On Monday, Mar. 6, Muhlenberg’s media & communication department hosted Lehigh University’s Associate Professor of Sociology Danielle J. Lindemann, Ph.D., for her lecture entitled, “True Story: What Reality TV Says About Us.” The talk was based on her book of the same name, which was published a little over a year ago and has since garnered attention from multiple media giants, including The Washington Post, NPR and Esquire.

Lindemann began by explaining why she decided to focus her sociological research on reality TV, which she felt was necessary because it had been discounted by many of her academic peers. Her work with students showed her it was a valuable resource to explain concepts from sociology and make them accessible, especially because sociology writing is filled with elevated language and paywalls.

She went on to explain what reality TV is, since many people claim they don’t watch or enjoy it, but nearly half of all TV is reality TV, and, as Lindemann said, it’s “impossible to look away.” Her definition includes television that features people “ostensibly being themselves,” rather than characters, that is primarily meant to entertain rather than inform. This makes cooking shows and competitions reality TV, but excludes news broadcasts.

Lindemann led her audience in an activity to prove the salience of reality TV that she called the Kardashians/Supreme Court challenge. This involved everyone working by themselves or with others around them to name as many members of the Kardashian family and the Supreme Court as they could while Lindemann observed. In the end, only a group of Muhlenberg professors could name every justice. 

This challenge proved that even if you don’t watch “Keeping Up With The Kardashians,” they’ve still impacted you in some way. This was even qualified by multiple studies cited by Lindemann, such as a decrease in teen pregnancies during the height of “Sixteen and Pregnant” or Donald Trump’s rise to the presidency after his time on “The Apprentice.” 

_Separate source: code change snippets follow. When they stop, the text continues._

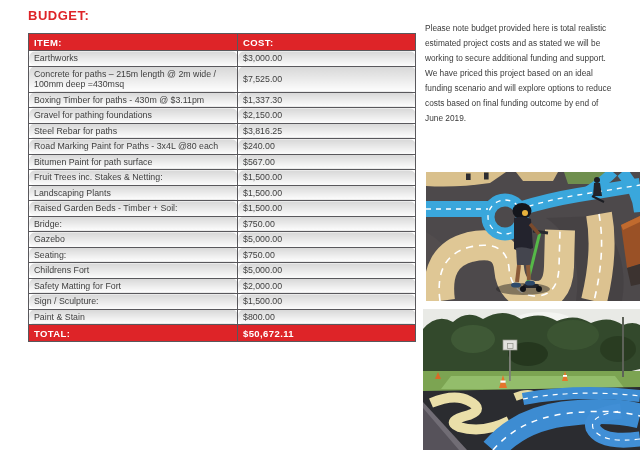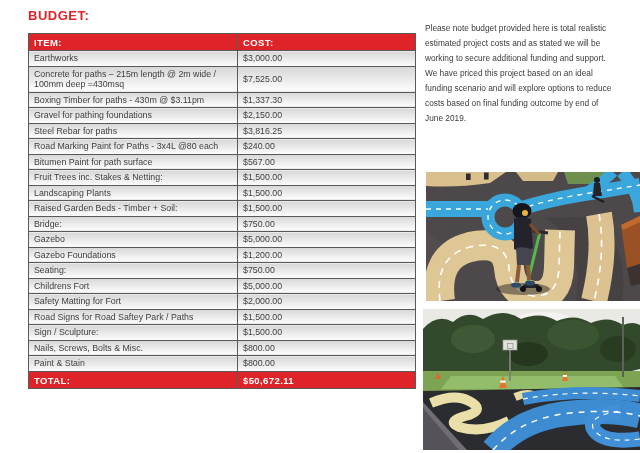"Earthworks" tbody td { border-radius: none -> 7px }
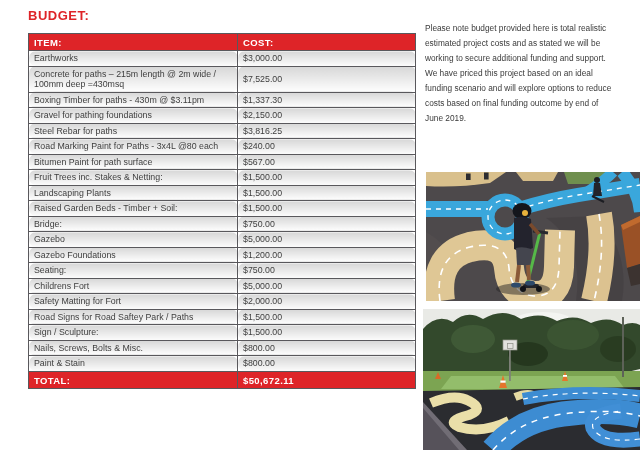"Gazebo Foundations" tr { html: <tr> <td>Gazebo Foundations</td> <td>$1,200.00</td> </tr> -> none }
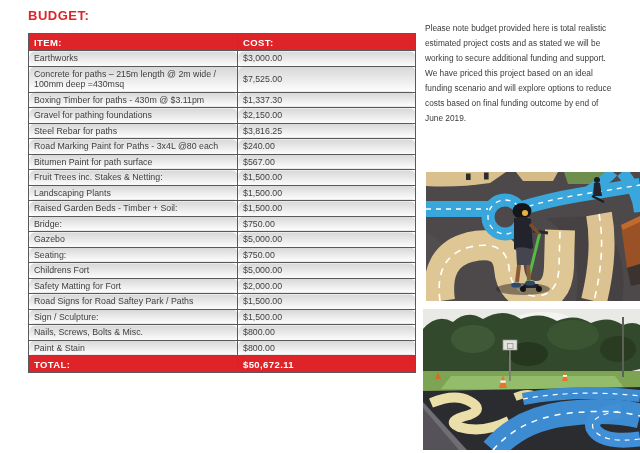"Road Signs for Road Saftey" tr { html: <tr> <td>Road Signs for Road Saftey Park / Paths</td> <td>$1,500.00</td> </tr> -> none }
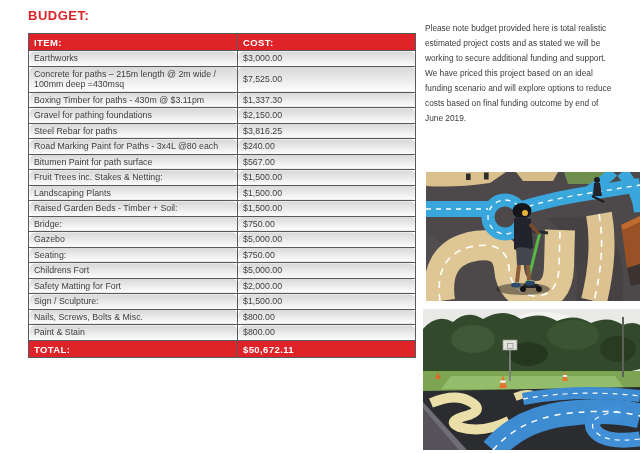"Nails, Screws, Bolts & Misc." tr { html: <tr> <td>Nails, Screws, Bolts &amp; Misc.</td> <td>$800.00</td> </tr> -> none }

“Am I a horrible person for watching?”

-Danielle J. Lindenmann, PhD.

Lindemann then explained that the exaggerated performances we see on reality TV can reveal to us what our society values and believes; in Lindemann’s words, “it teaches us the narratives we tell ourselves about marginalized groups.” “RuPaul’s Drag Race” and “The Bachelor,” for example, are performances of gender that show us an exaggerated version of how we believe men and women should look and act in society.

Using this lens on more reality TV, we see how our ideas of class are normalized by what we watch. Looking at “Undercover Boss,” “The Kardashians, “Here Comes Honey Boo Boo,” “Basketball Wives” and “What Not to Wear,” Lindemann explained how “reality TV takes us on a tour of the class system,” revealing how much we value the opinions of the wealthy and how much the media we consume likes to make fun of the working class, even when they are able to overcome their circumstances.

Lindemann concluded with the question, “Am I a horrible person for watching?” Her answer is no, because it would make her a horrible person, too, and because this “trash” can help us understand our world. She implored everyone to think more critically and apply a sociological lens to everything they consume, and to not feel guilty about enjoying their favorite reality TV show.